▸ WHAT YOU SHOULD DO
Each line below that contains "website" should be counted; give the total alone.

▸ SUPPLIED DATA
╭──
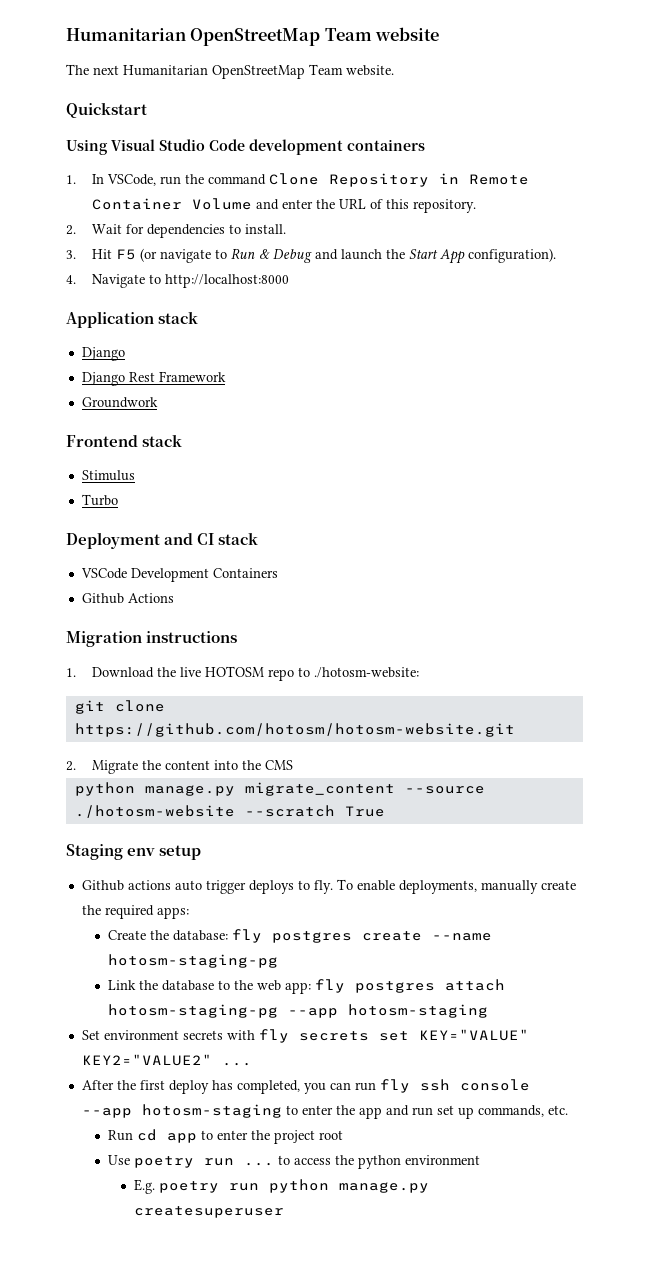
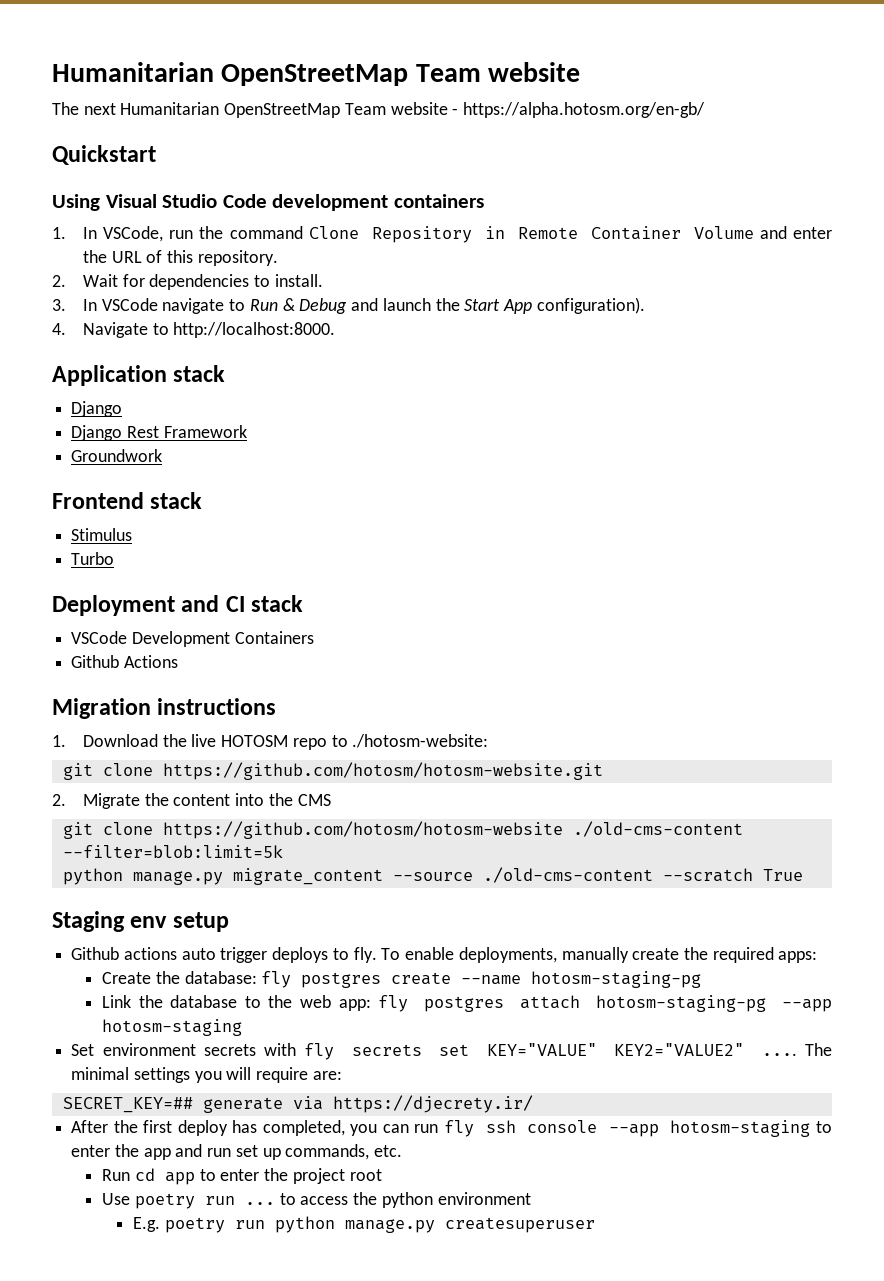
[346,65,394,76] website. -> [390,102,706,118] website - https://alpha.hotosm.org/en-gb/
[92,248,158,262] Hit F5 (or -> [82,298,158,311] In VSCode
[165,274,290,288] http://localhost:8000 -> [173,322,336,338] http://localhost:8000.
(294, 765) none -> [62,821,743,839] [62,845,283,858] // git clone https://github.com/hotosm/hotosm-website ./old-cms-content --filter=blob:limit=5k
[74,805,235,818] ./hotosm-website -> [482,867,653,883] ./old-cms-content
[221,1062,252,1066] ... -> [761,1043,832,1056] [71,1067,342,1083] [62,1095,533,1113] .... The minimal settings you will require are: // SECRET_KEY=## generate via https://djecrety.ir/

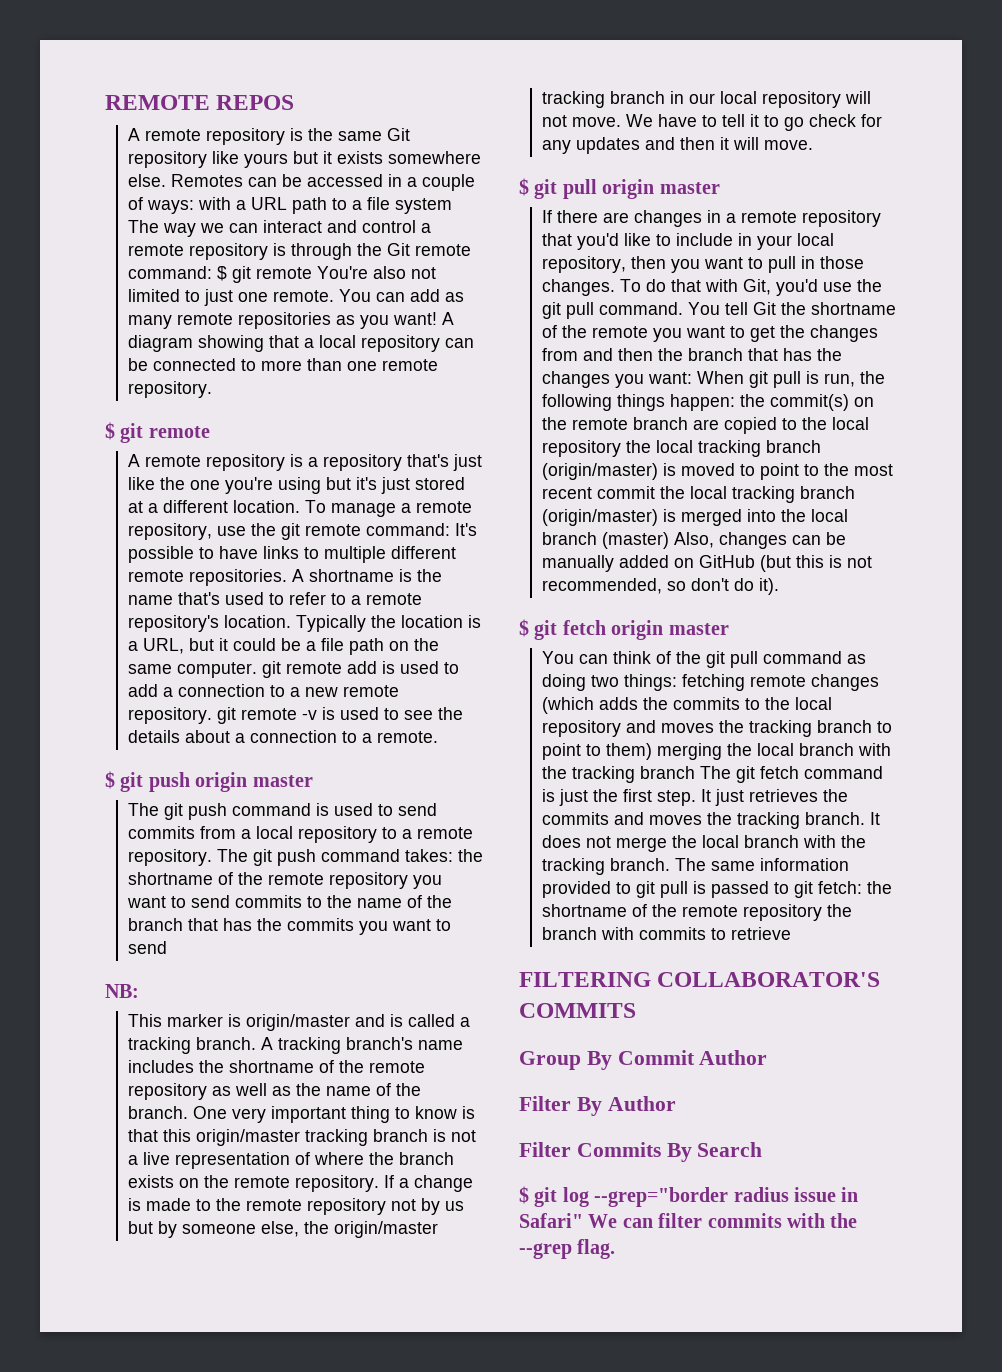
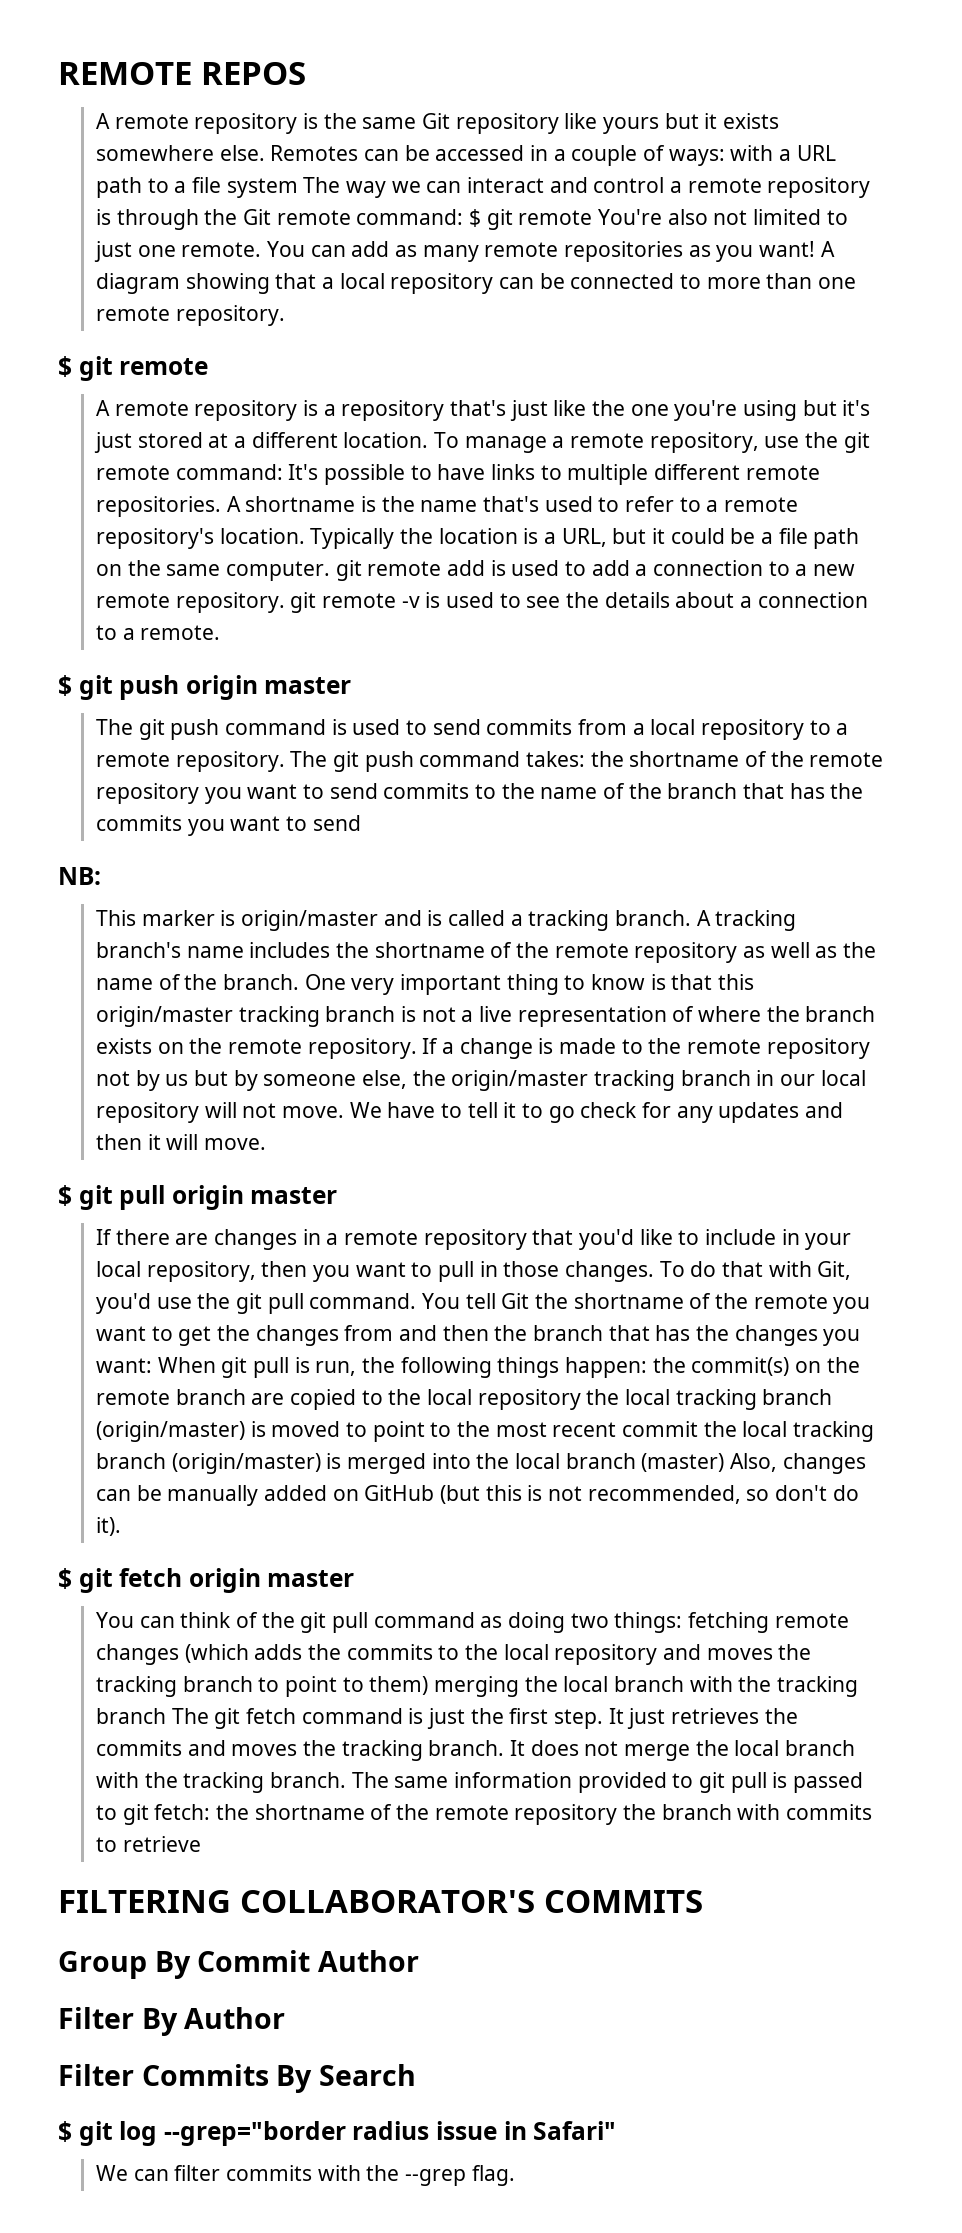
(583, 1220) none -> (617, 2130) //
╰──
▸ SOLUTION TO THE EXERCISE
3